Toutefois, sur charron, l’accord n’est pas parfait, à cause des autres dérivés de même racine. Quant à marron, le Dictionnaire général fait l’a long dans le substantif et bref dans l’adjectif (esclave marron): c’est encore uniquement l’étymologie qui le guide sur ce point.

[80] Mais non dans Marennes, malgré Michaëlis et Passy.

[81] Tous ces a sont fermés dans Mᵐᵉ Dupuis, et même celui de déclarer! Michaëlis et Passy ferment aussi celui de latrines!

[82] Ceux qui ne prononcent pas l’s final de ce mot ferment l’a le plus souvent; mais il faut prononcer l’s.

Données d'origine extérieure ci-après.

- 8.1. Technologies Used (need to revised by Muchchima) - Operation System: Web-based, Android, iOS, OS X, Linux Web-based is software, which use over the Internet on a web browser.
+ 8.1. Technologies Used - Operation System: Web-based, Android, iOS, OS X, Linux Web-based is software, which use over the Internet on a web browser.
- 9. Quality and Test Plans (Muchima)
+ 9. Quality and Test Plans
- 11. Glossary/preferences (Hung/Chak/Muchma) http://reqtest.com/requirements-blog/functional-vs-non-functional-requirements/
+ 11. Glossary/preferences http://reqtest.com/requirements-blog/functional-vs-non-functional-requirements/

[83] Mᵐᵉ Dupuis fermait l’a dans ces mots et même dans aveline, hameau et rogaton. L’a est encore fermé assez généralement dans Adam, Bataves, Calais, Chablis; il est flottant dans Satan et Madeleine, mais ouvert dans Bacchus et Cadix.

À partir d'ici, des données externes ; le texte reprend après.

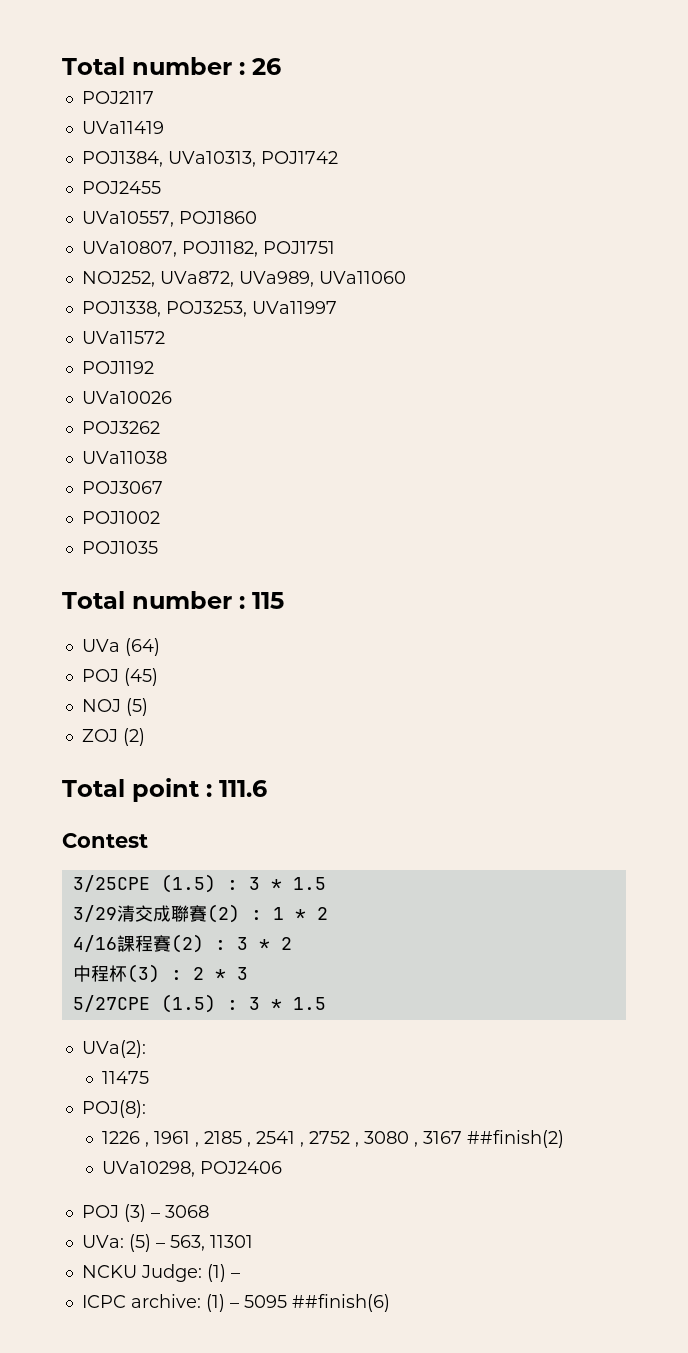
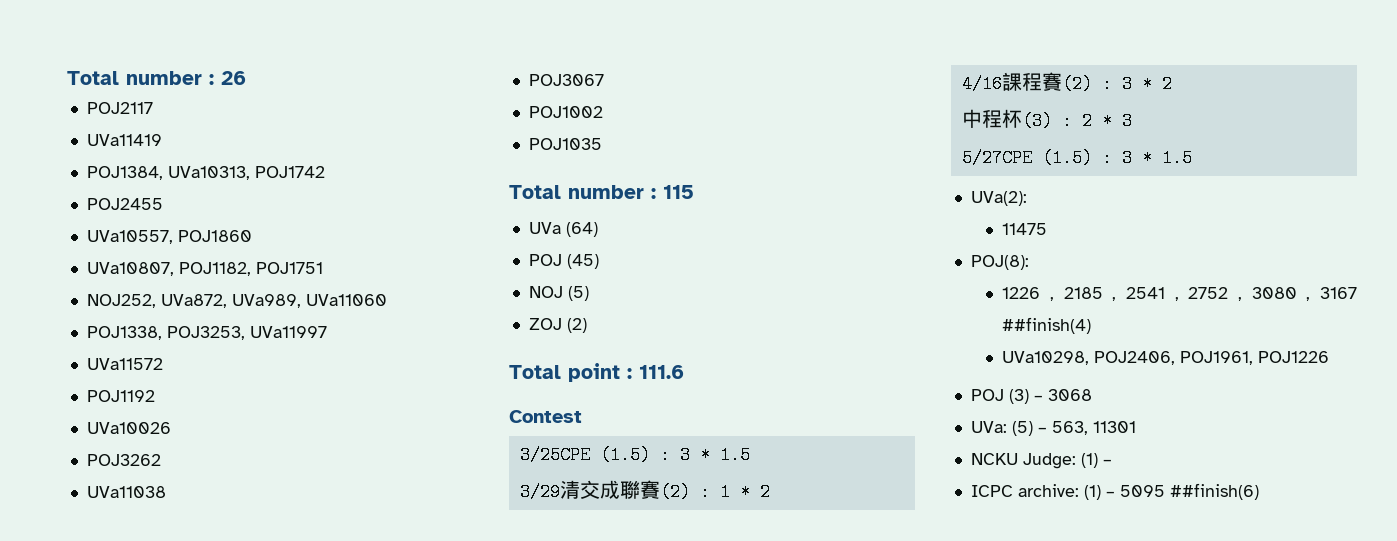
- 1226 , 1961 , 2185 , 2541 , 2752 , 3080 , 3167 ##finish(2)
+ 1226 , 2185 , 2541 , 2752 , 3080 , 3167 ##finish(4)
- UVa10298, POJ2406
+ UVa10298, POJ2406, POJ1961, POJ1226

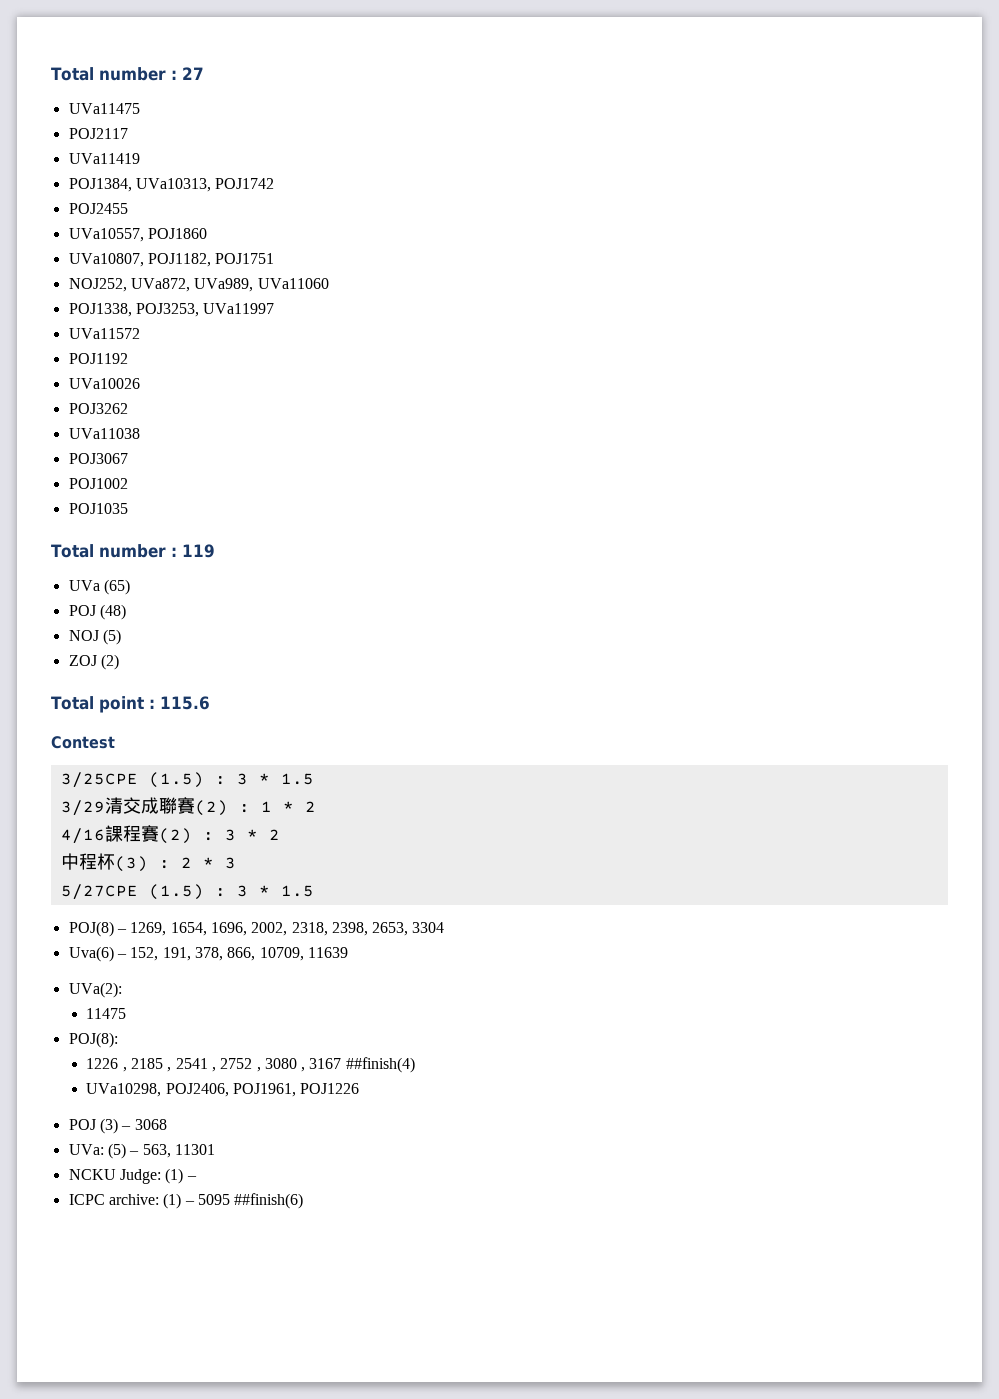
- Total number : 26
+ Total number : 27
+ UVa11475
- Total number : 115
+ Total number : 119
- UVa (64)
- POJ (45)
+ UVa (65)
+ POJ (48)
- Total point : 111.6
+ Total point : 115.6
+ POJ(8) – 1269, 1654, 1696, 2002, 2318, 2398, 2653, 3304
+ Uva(6) – 152, 191, 378, 866, 10709, 11639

[84] Mᵐᵉ Dupuis fermait l’a même dans bascule, bastonnade et martyr, malgré les deux consonnes qui le suivent.

[85] Ou Majorque. Pour majorité, majorat ou majuscule, la question ne se pose même pas.

[86] L’a est fermé dans Janus, mais non dans anus, ni dans lapis (lazuli), et c’est très incorrectement qu’on le ferme dans pater ou même ad patres. Il serait aussi correct de faire certains a longs et fermés, comme en latin, dans quelques expressions latines souvent citées: audaces fortuna juvat, auri sacra fames, bella matribus detestata, delenda Carthago, dignus intrare, ense et aratro, errare humanum est, facit indignatio versum, genus irritabile vatum, in cauda venenum, irreparabile tempus, manu militari, mens sana in corpore sano, mirabile visu, nil admirari, profanum vulgus, o fortunatos, peccavi, persona grata, pro aris et focis, qualis pater, quantum mutatus, rara avis, si vis pacem, ultima ratio, vade retro, vanitas vanitatum; mais non dans panem et circenses, dont on allonge souvent l’a mal à propos.

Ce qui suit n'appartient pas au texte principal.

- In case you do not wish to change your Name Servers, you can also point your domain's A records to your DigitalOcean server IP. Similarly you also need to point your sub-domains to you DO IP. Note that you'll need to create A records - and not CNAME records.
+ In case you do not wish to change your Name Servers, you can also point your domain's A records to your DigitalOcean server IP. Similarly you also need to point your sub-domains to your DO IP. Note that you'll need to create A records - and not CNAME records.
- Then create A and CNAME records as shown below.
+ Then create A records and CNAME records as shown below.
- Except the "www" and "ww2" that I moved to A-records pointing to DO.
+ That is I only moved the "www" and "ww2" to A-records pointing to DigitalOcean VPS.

[87] Et aussi dans Mahdi, Fahrenheit ou Hahnemann, comme dans Hahn, à cause de l’h. Il l’est aussi dans les noms propres étrangers où les deux a n’en font qu’un: Aarhus, Aalborg, Boerhaave, Saadi, Saale, Saalfed, Saardam, Saavedra, etc.; mais Saadi est devenu chez nous le prénom Sadi, avec a bref. On sépare les a dans A-ar, Ra-ab ou Nausica-a. Dans les noms hébreux, Ba-al, Isa-ac, Bala-am, Abra-ham, on sépare aussi aujourd’hui les a, mais au XVIᵉ siècle on les contractait volontiers, et on a continué à le faire pour Aaron, surtout les poètes, notamment Racine, quoiqu’il scande Ba-al, et aussi V. Hugo, qui écrit de préférence Aron. Pour a suivi de en, voir aux nasales.

[88] Je ne crois pas que la nasalisation du premier a soit due, comme le veut l’abbé Rousselot, à l’influence des deux m qui enferment l’a, sans quoi on devrait dire aussi man-mour ou man-melle. C’est plutôt ce phénomène de répétition de syllabes identiques qui a produit tant de mots enfantins, comme bobo, lolo, etc., et même pépée pour poupée.

[89] Nous retrouverons ces mots au chapitre des nasales, avec quelques autres où figure l’a.

[90] Livre Iᵉʳ, fable 1. Voir aussi fable 13 du livre Iᵉʳ, fables 9 et 10 du livre V, et ailleurs.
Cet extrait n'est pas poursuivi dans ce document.